Wake around seven bf in bed and lots of "talking" to me and daddy.

Come down and have telly time with big sister while I make breakfast. Have breakfast and play.

Short nap around half ten or eleven.

Lunch (she is eating solids like there is no tomorrow).

Longer nap.

Play and usually a walk around two thirty or three o clock.

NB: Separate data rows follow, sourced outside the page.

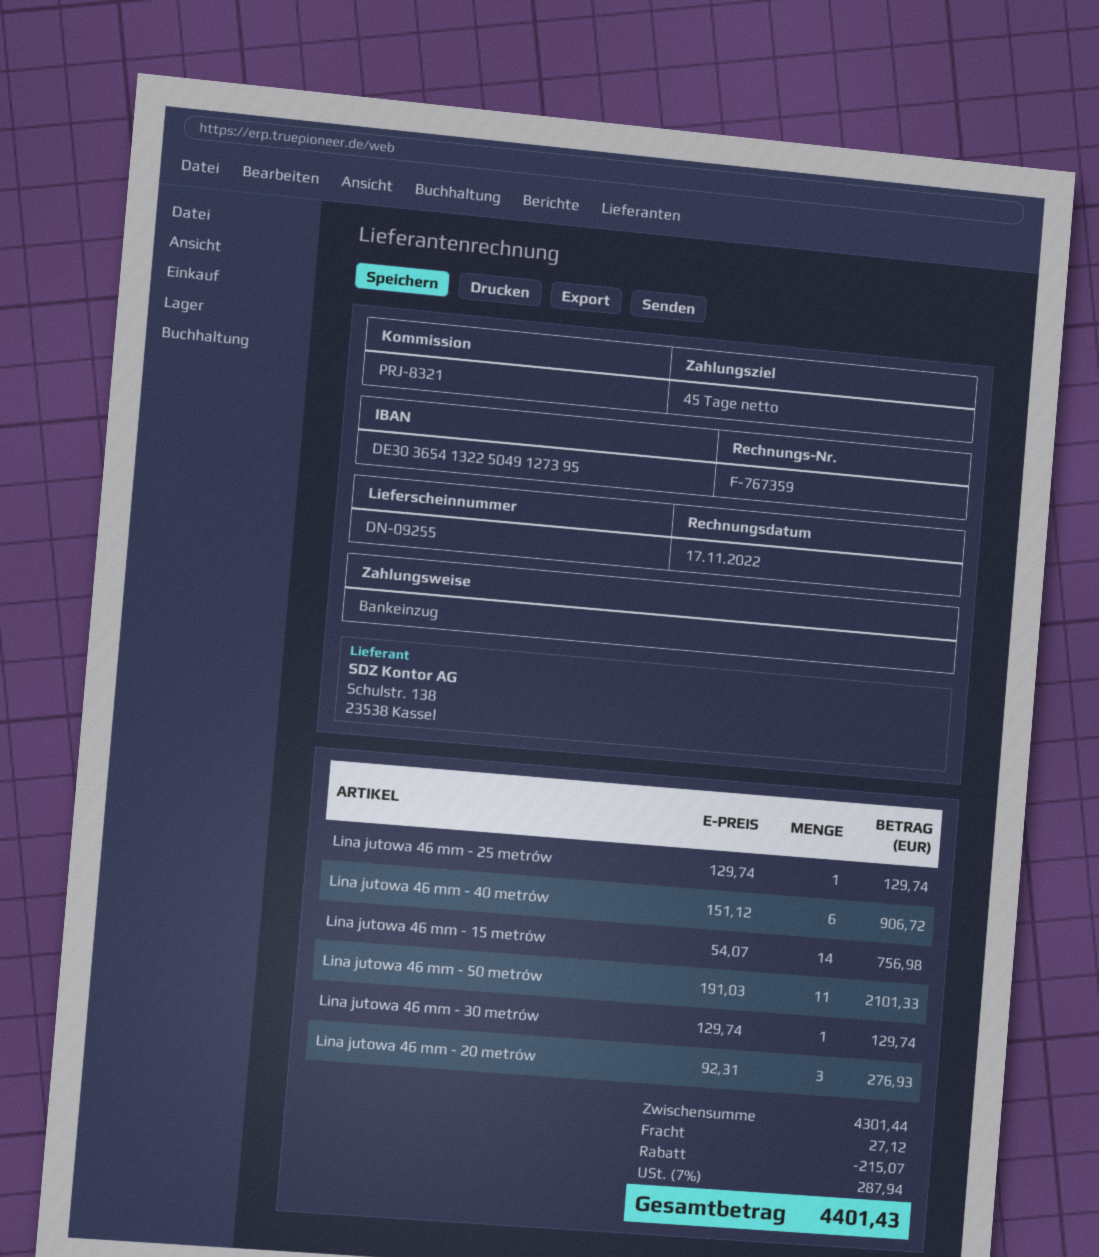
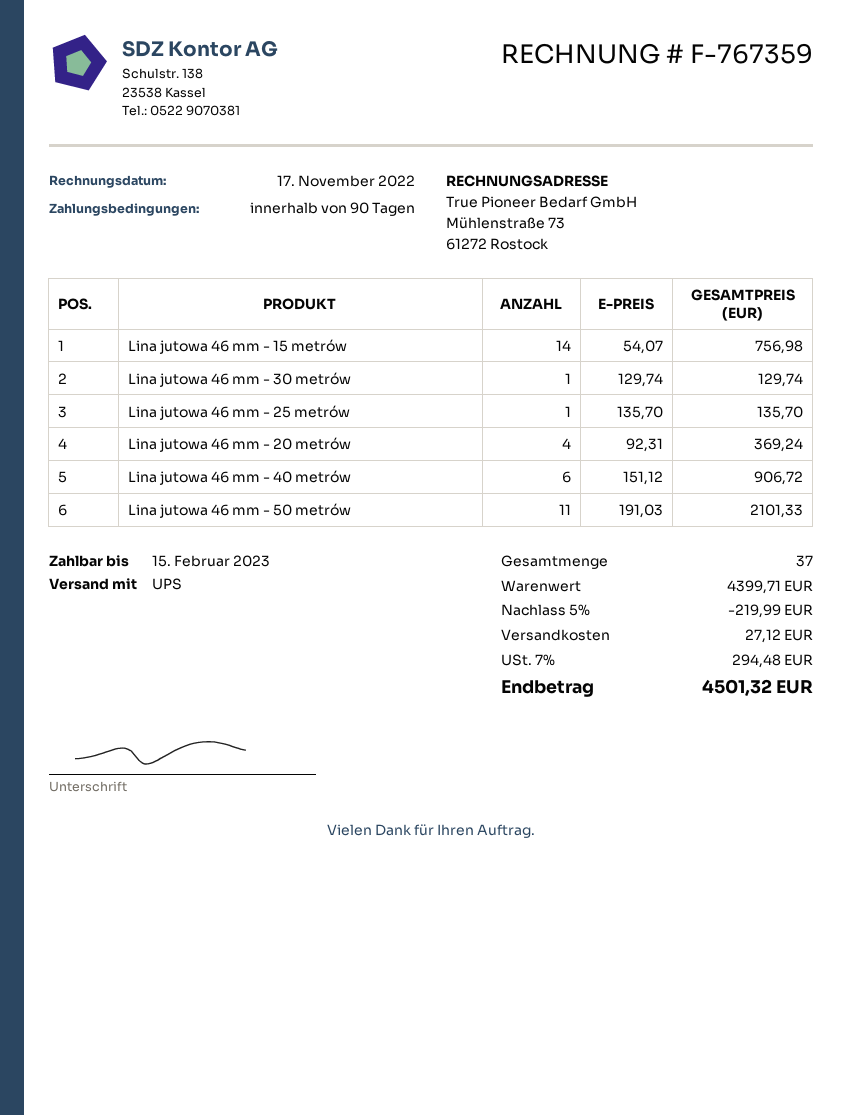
payment terms: 45 days -> 90 days
Lina jutowa 46 mm - 25 metrów: 1 x 129.74 = 129.74 -> 1 x 135.70 = 135.70
Lina jutowa 46 mm - 20 metrów: 3 x 92.31 = 276.93 -> 4 x 92.31 = 369.24
subtotal: 4301.44 -> 4399.71
discount: 215.07 -> 219.99
tax: 7% = 287.94 -> 7% = 294.48
total: 4401.43 -> 4501.32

Back for tea around half four. She will eat her own meal and then whatever dd1 leaves!

Play and breastfeed after tea (this is usually when teething begins but she has kept quite cheerful through it just lately).

Bath around half six after daddy playtime.

Bed at half seven.

Still feeding twice in the night but that's no biggie as still breastfeeding.

I think that's quite a good step up from the noisy whingey moany baby we had a few weeks ago. Just posted this for the other mums who posted with similar problems, hopefully it brings some comfort. I'm sure we will have another set back soon as she is so desperate to crawl, the next thing will surely be a growth spurt for walking. And the never ending teeth. But I'm feeling much more positive this week x

OP posts:
exoticfruits · 09/08/2012 11:29

Really pleased for you! Sometimes you can just put things down as 'a phase'-it doesn't mean that you are stuck with it.

Helpmeimtired · 08/09/2023 14:46

Hello, appreciate this was over 10 years ago...

But I am having the same issue with my 8-month-old DS.

Any chance the OP sees this and is able to let me know how it all panned out?